Producers of nylon tents will often try to prevent the water from being absorbed by the fabric in the first place by treating the nylon fabric with a water-repellant such as silicone or DWR.

These treatments will work best at the beginning of the tent’s lifespan, but will slowly wear down due to wear and tear – including the UV rays of the sun!

Does Ripstop nylon or Ripstop polyester Tent Dry Faster?

How long the fabric takes to dry is a very important consideration when choosing the fly sheet material for a tent if you want to avoid having a wet moldy tent laying all day in your backpack!

Because polyester does not absorb the same amount of water when exposed to rain as nylon does, it will also dry faster.

Whereas it takes a nylon tent around four to six hours to dry under dry conditions, it takes a polyester tent more like three hours to dry completely after a heavy rain shower!

This is because nylon keeps the water embedded in between its thread fibers, whereas polyester repels it more easily which helps it dry faster.

Is ripstop nylon or ripstop polyester the strongest?

Other aspects worth mentioning are the strength and flexibility of the materials. Ripstop nylon is generally stronger than ripstop polyester. It is also much more flexible and will stretch more before any damage is done.

But it also depends on the thickness of the threads used for the ripstop! Thicker ripstop threads will make the fabric heavier but stronger.

See my recent posts on some of the strongest nylons and how strength is measured!

Umbrellas are often made of polyester.
Umbrellas are often made of thick polyester that is not ripstop, but still quite strong!

However, it may tear more easily when the damage is done. While nylon is strongest when it comes to sudden pulls and tears, polyester is generally more resistant to pilling and UV damage, so you will see fewer of those annoying threads sticking out in an old polyester tent.

Why is ripstop nylon more expensive than ripstop polyester?

Because the production of nylon is more time and energy-intensive, nylon is the more costly of the two materials.

Both are made in a process of spinning out a polymer after reacting two chemicals, however, polyester does not require the same amount of processing and heating as nylon does.

The nylon fabric is usually also made via thinner threads, which demands more from the extrusion and spinning process than what is needed for polyester.

Both nylon and polyester can be made via recycled materials, however, it is much more expensive to reuse nylon.

Ripstop polyester can be made almost directly from reused bottles whereas nylon is more complicated and can be made from fewer materials such as old fishing nets.

Chemical facts about nylon and polyester

Chemically speaking, nylon and polyester are similar only in the sense that they are made up of polymers derived from dicarboxylic acids. Ripstop nylon contains amides in its structure, whereas polyester, as the name suggests, is a long chain of esters.

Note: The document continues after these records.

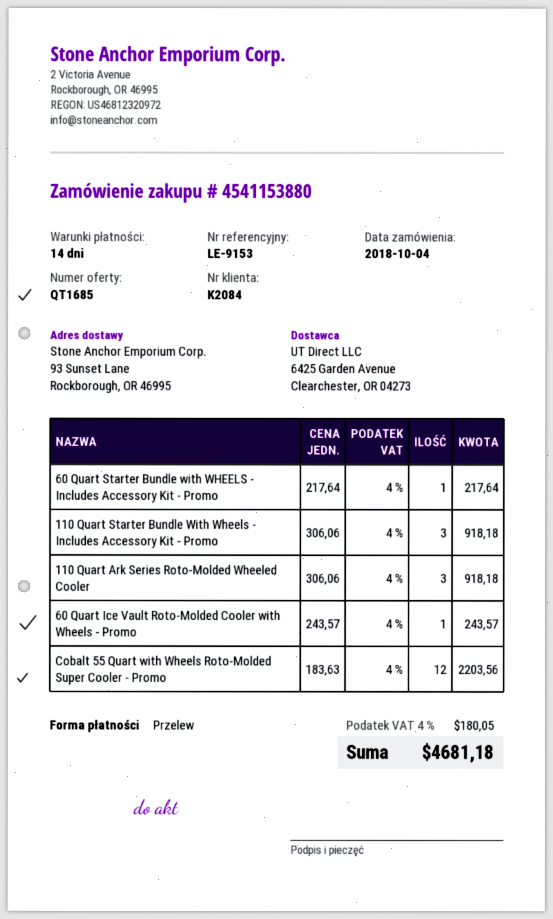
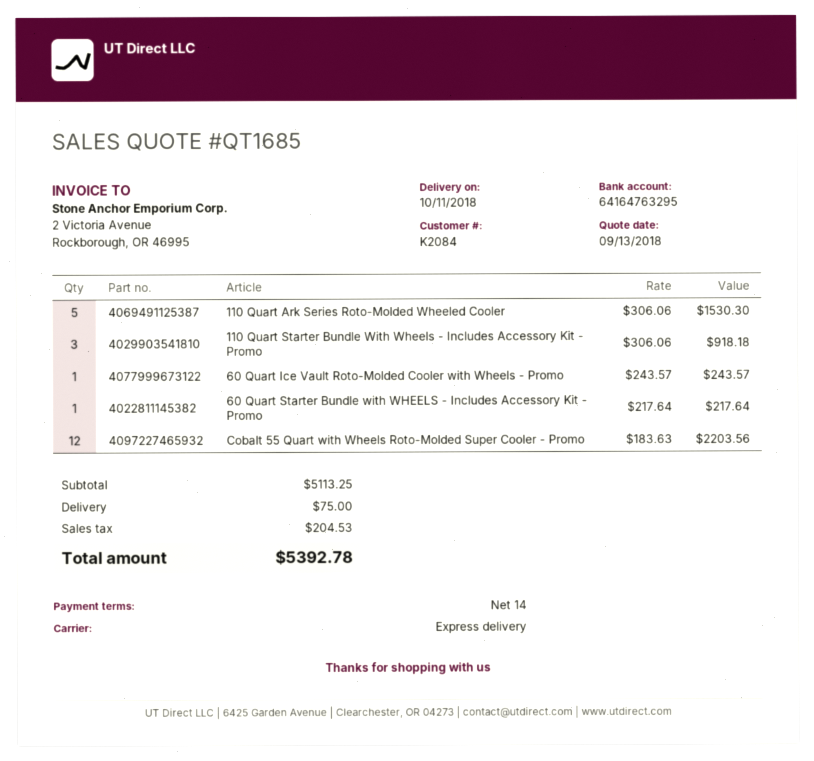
110 Quart Ark Series Roto-Molded Wheeled Cooler: 3 x 306.06 = 918.18 -> 5 x 306.06 = 1530.30
shipping: none -> 75.00
tax: 180.05 -> 204.53
total: 4681.18 -> 5392.78

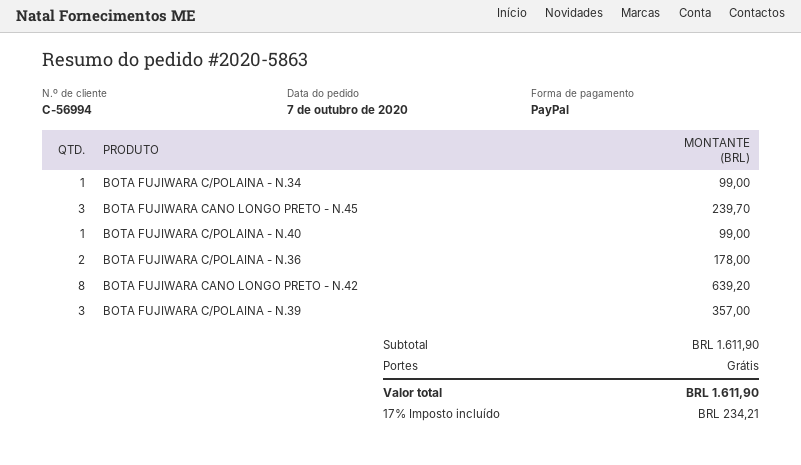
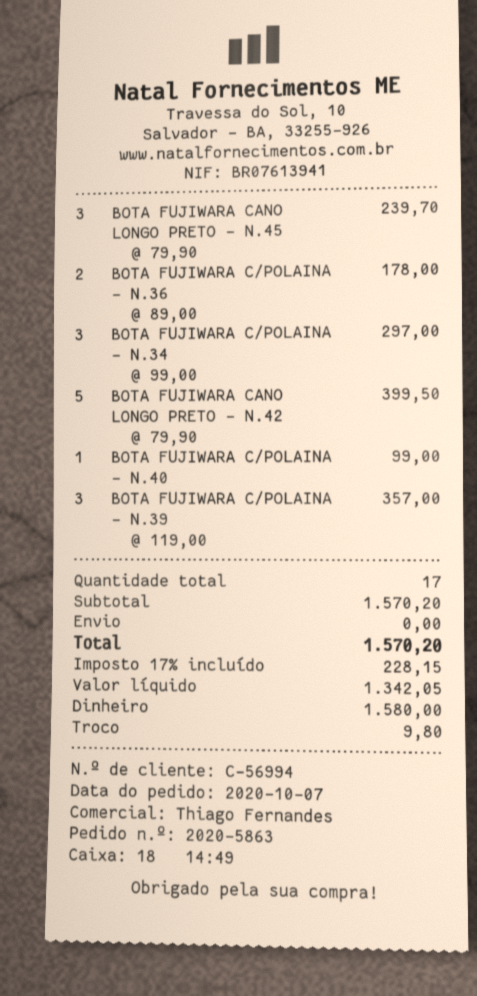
payment method: PayPal -> cash
BOTA FUJIWARA C/POLAINA - N.34: 1 for 99.00 -> 3 for 297.00
BOTA FUJIWARA CANO LONGO PRETO - N.42: 8 for 639.20 -> 5 for 399.50
subtotal: 1611.90 -> 1570.20
tax: 17% = 234.21 -> 17% = 228.15
total: 1611.90 -> 1570.20

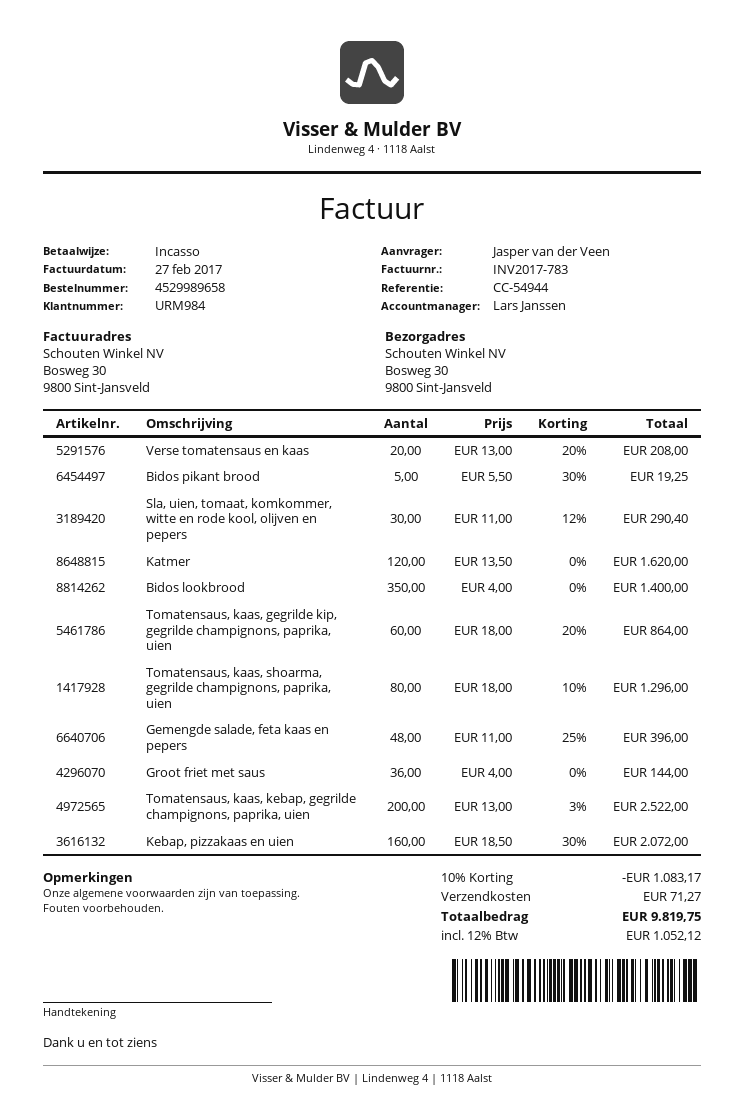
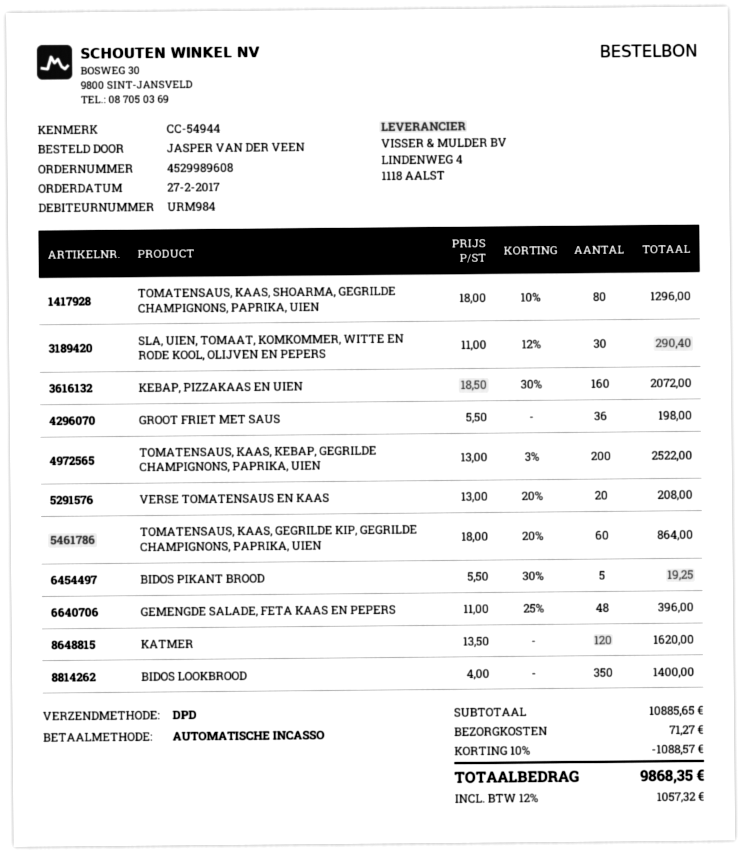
order number: 4529989658 -> 4529989608
Groot friet met saus: 36 x 4.00 = 144.00 -> 36 x 5.50 = 198.00
discount: 10% = 1083.17 -> 10% = 1088.57
tax: 12% = 1052.12 -> 12% = 1057.32
total: 9819.75 -> 9868.35

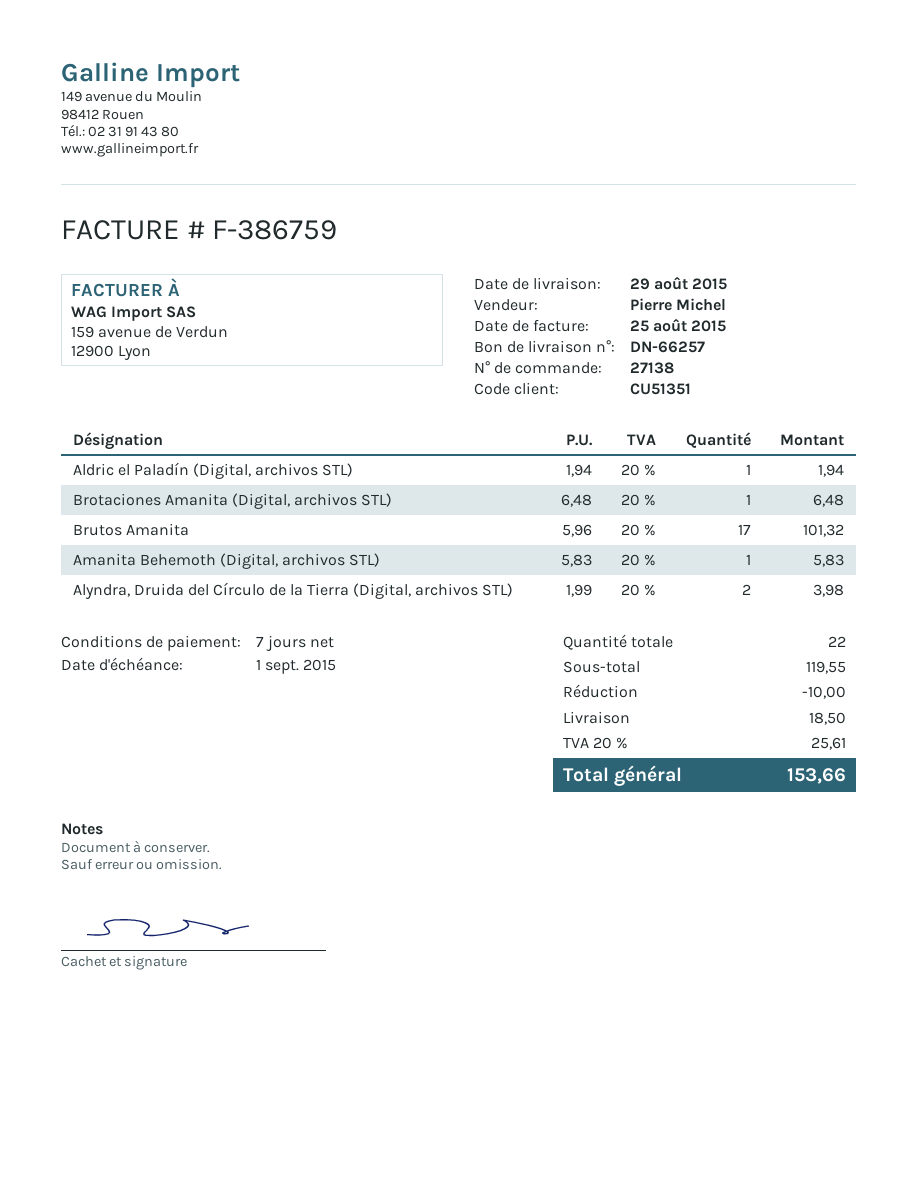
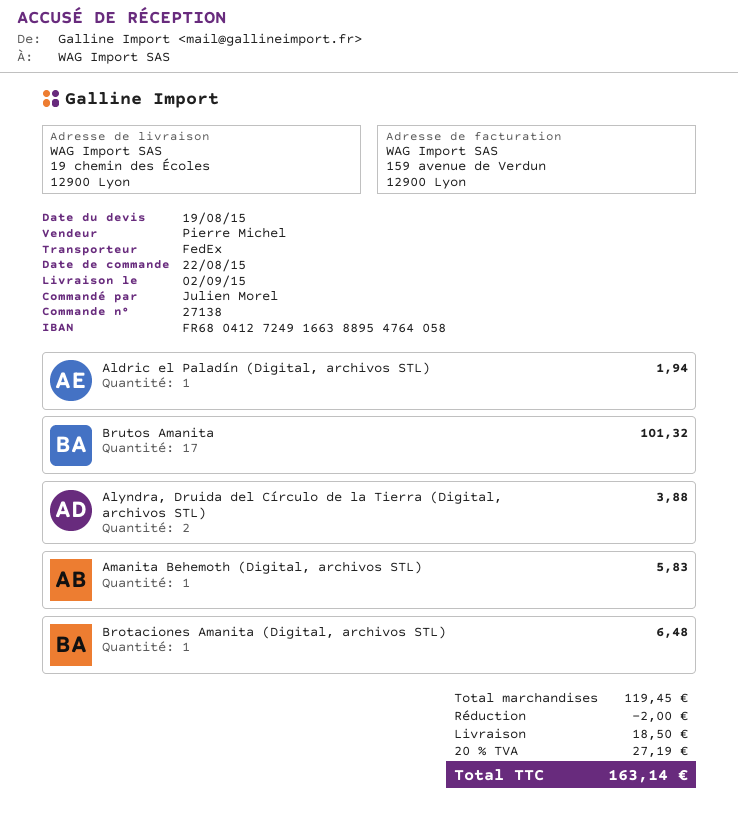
delivery date: 2015-08-29 -> 2015-09-02
Alyndra, Druida del Círculo de la Tierra (Digital, archivos STL): 2 for 3.98 -> 2 for 3.88
subtotal: 119.55 -> 119.45
discount: 10.00 -> 2.00
tax: 20% = 25.61 -> 20% = 27.19
total: 153.66 -> 163.14

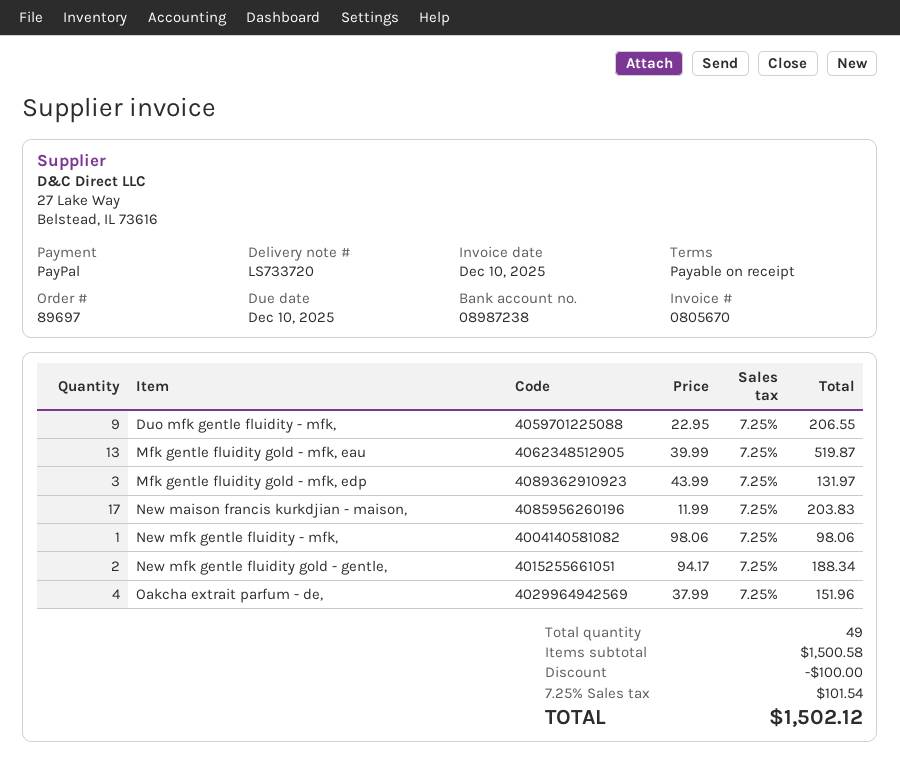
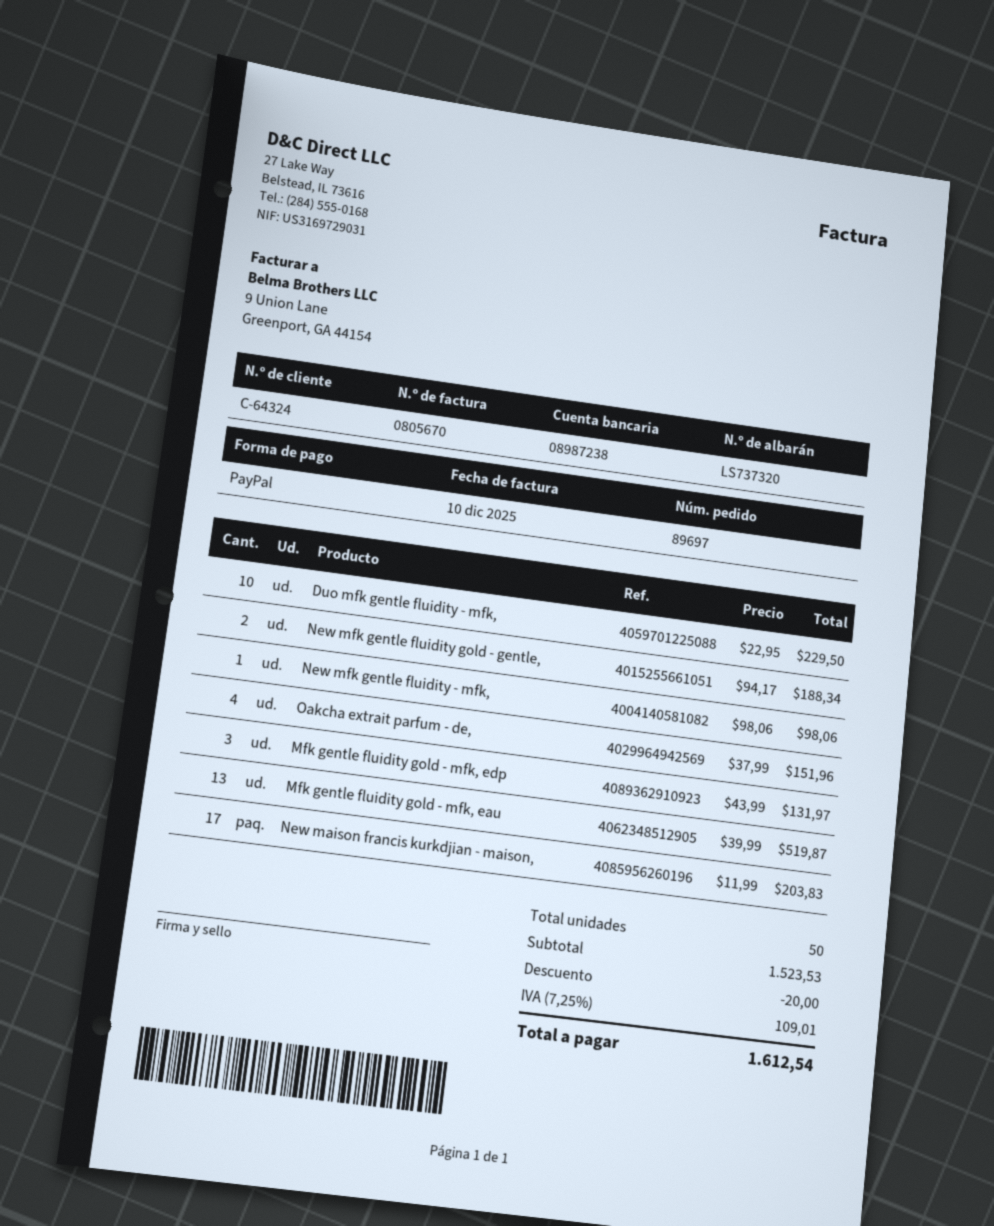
delivery note number: LS733720 -> LS737320
Duo mfk gentle fluidity - mfk,: 9 x 22.95 = 206.55 -> 10 x 22.95 = 229.50
total quantity: 49 -> 50
subtotal: 1500.58 -> 1523.53
discount: 100.00 -> 20.00
tax: 7.25% = 101.54 -> 7.25% = 109.01
total: 1502.12 -> 1612.54

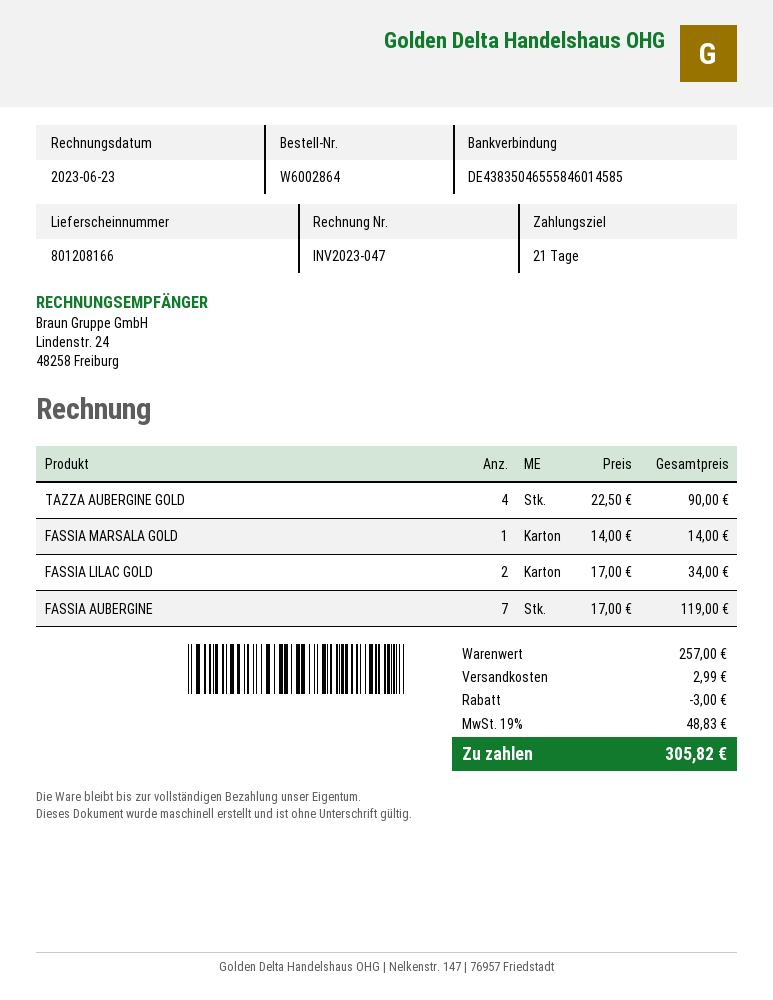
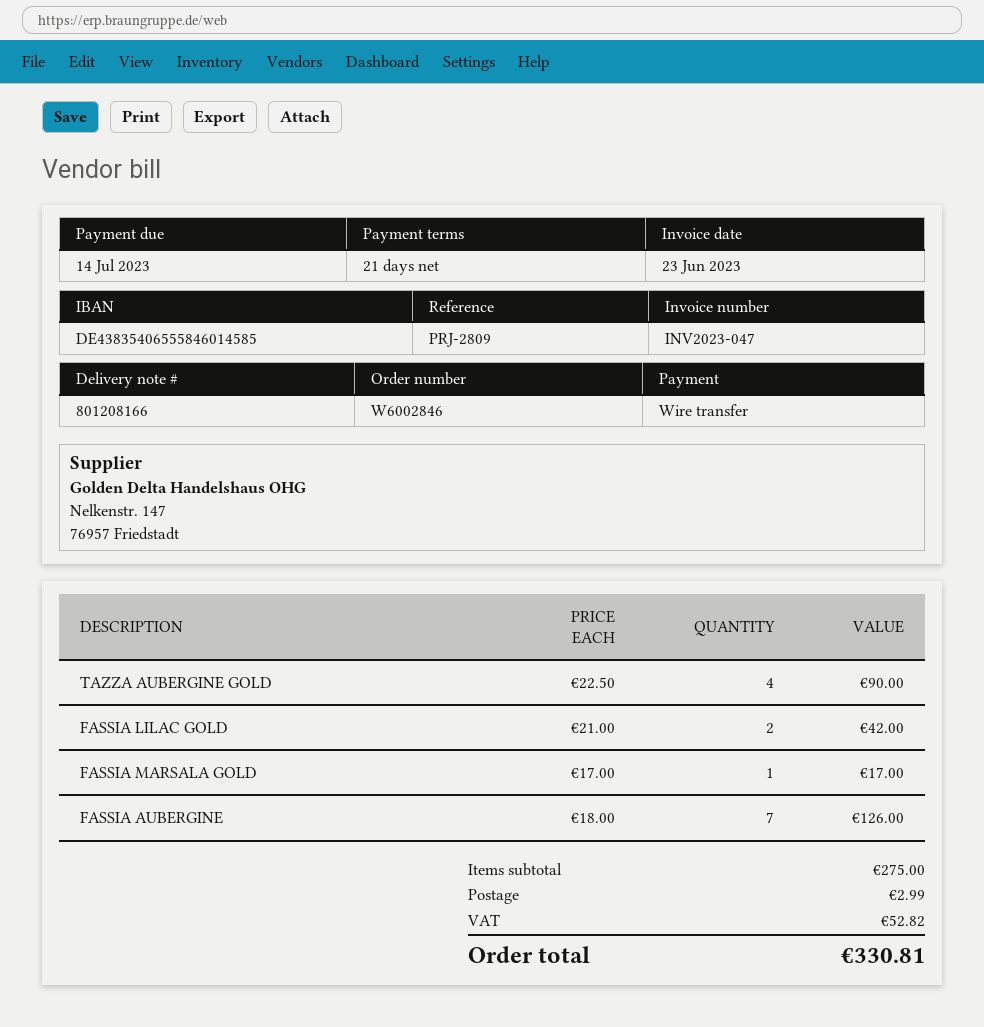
order number: W6002864 -> W6002846
bank account: DE43835046555846014585 -> DE43835406555846014585
FASSIA MARSALA GOLD: 1 x 14.00 = 14.00 -> 1 x 17.00 = 17.00
FASSIA LILAC GOLD: 2 x 17.00 = 34.00 -> 2 x 21.00 = 42.00
FASSIA AUBERGINE: 7 x 17.00 = 119.00 -> 7 x 18.00 = 126.00
subtotal: 257.00 -> 275.00
discount: 3.00 -> none
tax: 48.83 -> 52.82
total: 305.82 -> 330.81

This composition makes nylon inherently more hydrophilic and therefore less waterproof and harder to color.

An overview of the chemical differences between nylon and polyester materials. Figure from Pediaa.com.

Does nylon or polyester burn more easily?

Well, both materials are synthetic plastics so they do catch fire or melt when subjected to a naked flame. However, the melting temperature rating of nylon is 220 degrees Celsius (428 F) whereas polyester melts 40 centigrade higher at 260 (500 F), which leaves polyester as the winner here.

The ripstop threads incorporated into the nylon or polyester, do not significantly influence the melting of flaming

Bot materials can be produced with or treated with flame-retardant chemicals. Heat-resistant nylon can be brought up to the same temperature as polyester at around 255 C (491F) whereas polyester may be treated with flame retardants to withstand up to 440 C (824F).

Another difference in behavior between nylon and polyester when subjected to fire is, that nylon will mostly melt completely before catching fire whereas polyester will catch fire more quickly and melt simultaneously.

Is ripstop nylon or ripstop polyester better?

If you are considering buying a tent, backpack or clothing item made from nylon instead of a similar item made from polyester, there are a few reasons to do so.

The most appealing one is the weight and feel of the fabric. Ripstop nylon is generally softer and more silk-like than polyester, which can seem a bit rougher in its texture. Ripstop nylon is also more compact, which makes it easier to pack down.

However, for the thicker nylon version from 70D and up, this quality is not as pronounced as they are quite hard and sturdy and are also applied as such (an not for the soft feel…).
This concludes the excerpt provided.